What you have to do >>
From the records below, print only the part that opens with the line containing "[272,1809,389,1824] can be" and closes with the line containing "[88,651,242,662] [88,671,231,682] aws-android-sdk-1.6.1-core"; omit the pictures.

***** Provided records *****

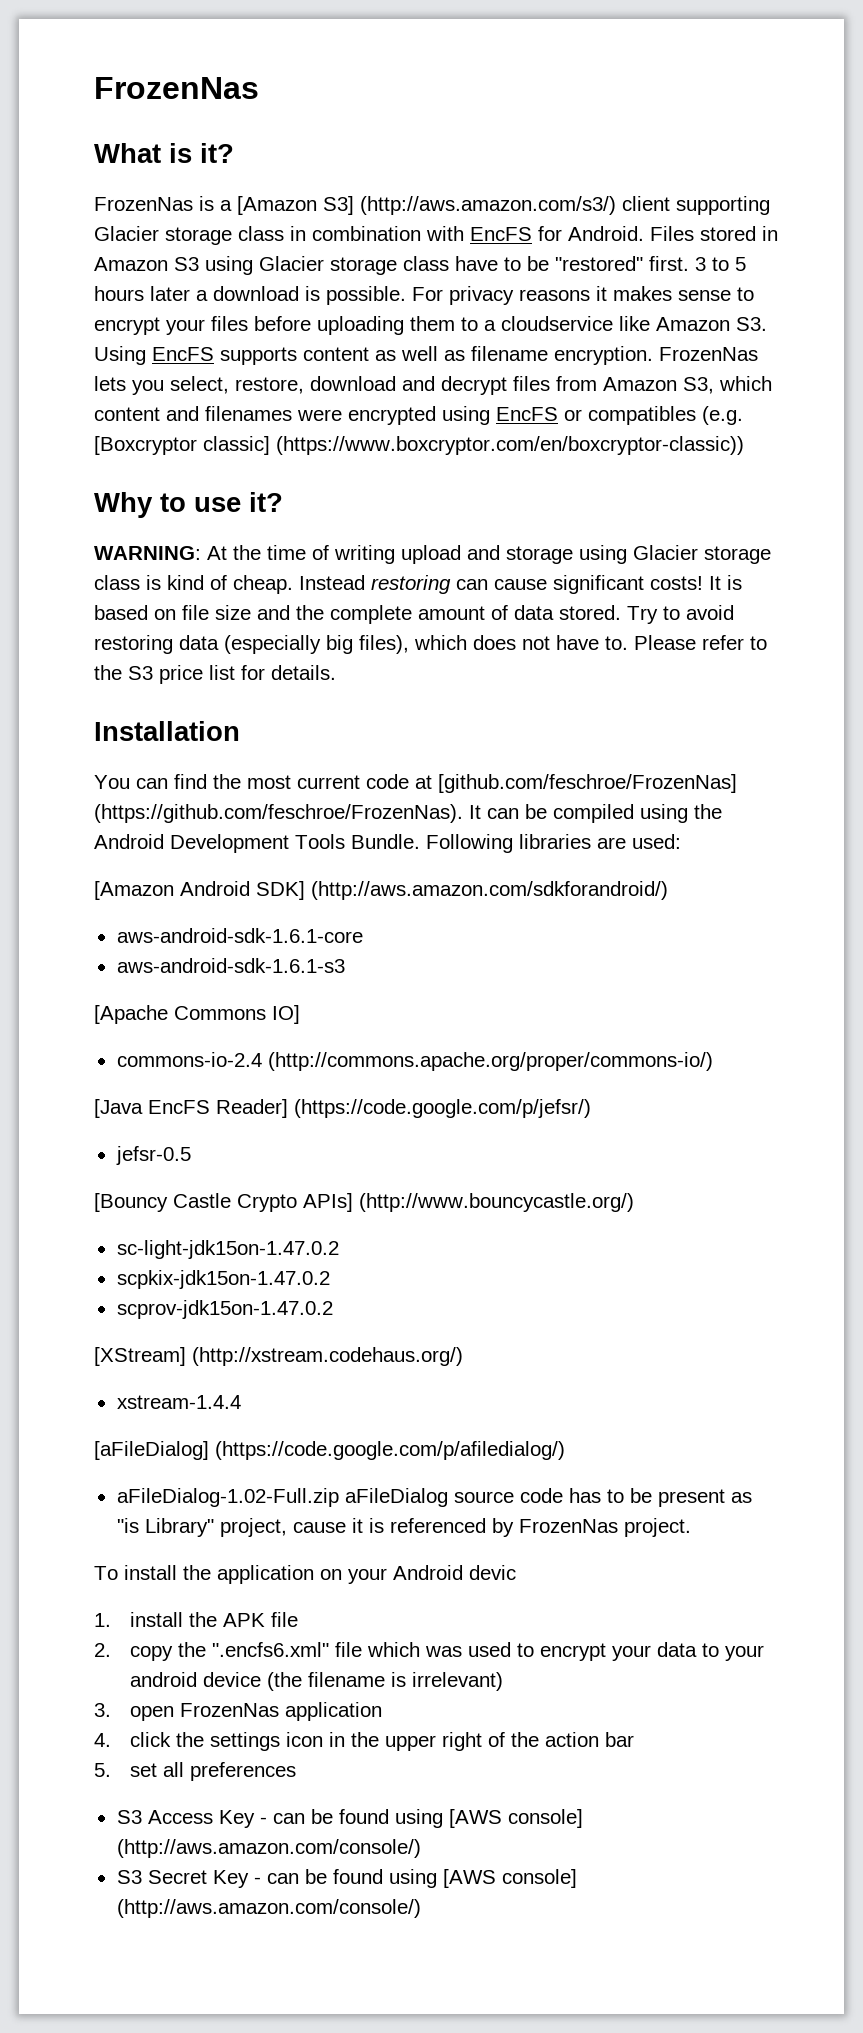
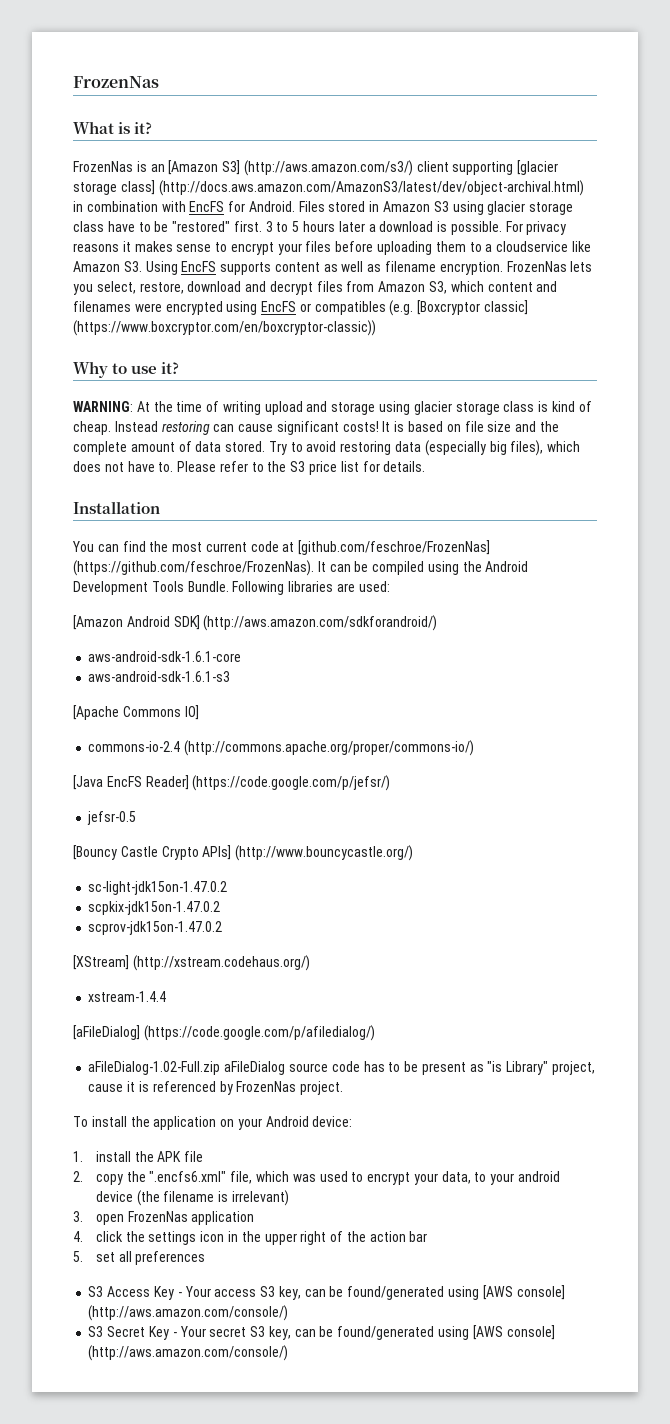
[220,200,232,211] a -> [150,164,165,172] an
[94,226,284,245] Glacier storage class -> [517,160,559,175] [73,180,584,196] [glacier storage class] (http://docs.aws.amazon.com/AmazonS3/latest/dev/object-archival.html)
[259,256,324,271] Glacier -> [487,201,526,215] glacier
[633,545,698,560] Glacier -> [413,401,452,415] glacier
[469,1565,516,1580] devic -> [312,1116,353,1127] device:
[335,1642,363,1657] file -> [230,1171,253,1184] file,
[657,1642,698,1657] data -> [441,1171,471,1184] data,
[272,1809,389,1824] can be found -> [184,1286,445,1300] Your access S3 key, can be found/generated
[266,1869,383,1884] can be found -> [179,1326,435,1340] Your secret S3 key, can be found/generated

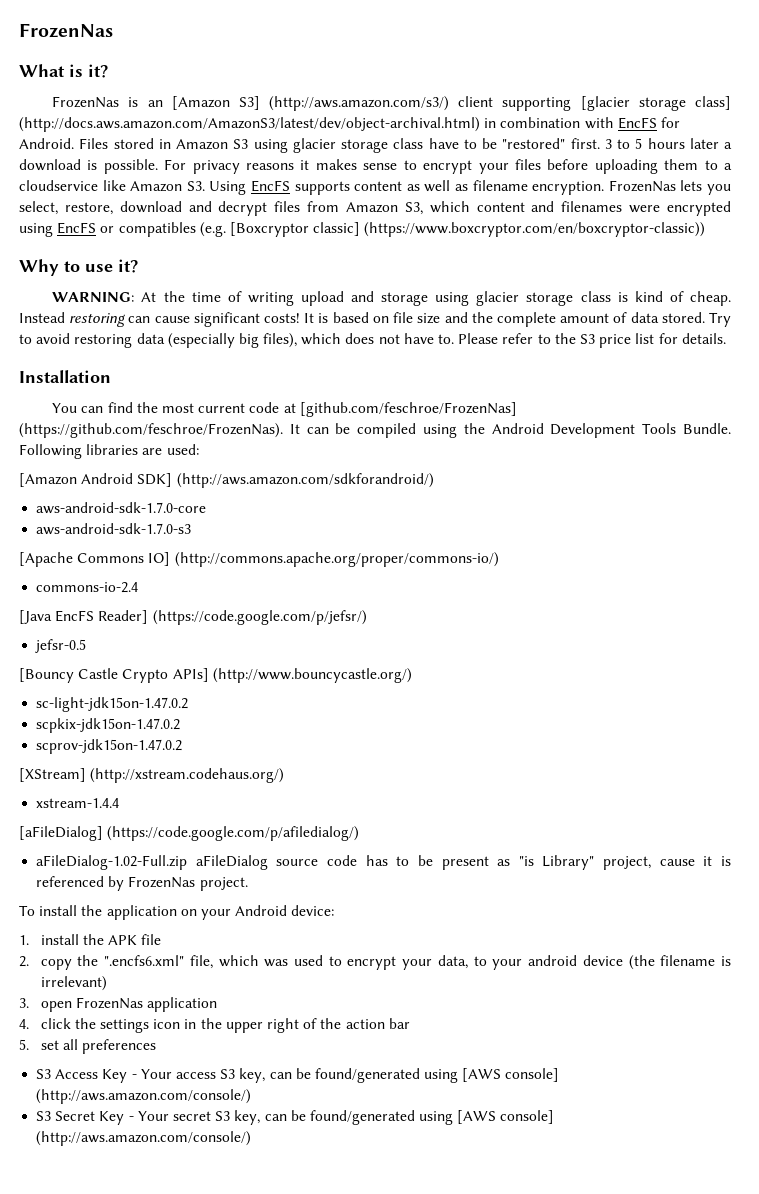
[88,651,242,662] [88,671,231,682] aws-android-sdk-1.6.1-core // aws-android-sdk-1.6.1-s3 -> [36,502,207,514] [36,523,192,535] aws-android-sdk-1.7.0-core // aws-android-sdk-1.7.0-s3
(199, 712) none -> [174,552,499,567] (http://commons.apache.org/proper/commons-io/)
[184,740,475,756] (http://commons.apache.org/proper/commons-io/) -> (139, 587) none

*****

Result for this exercise >>
[272,1809,389,1824] can be found -> [184,1286,445,1300] Your access S3 key, can be found/generated
[266,1869,383,1884] can be found -> [179,1326,435,1340] Your secret S3 key, can be found/generated

[88,651,242,662] [88,671,231,682] aws-android-sdk-1.6.1-core // aws-android-sdk-1.6.1-s3 -> [36,502,207,514] [36,523,192,535] aws-android-sdk-1.7.0-core // aws-android-sdk-1.7.0-s3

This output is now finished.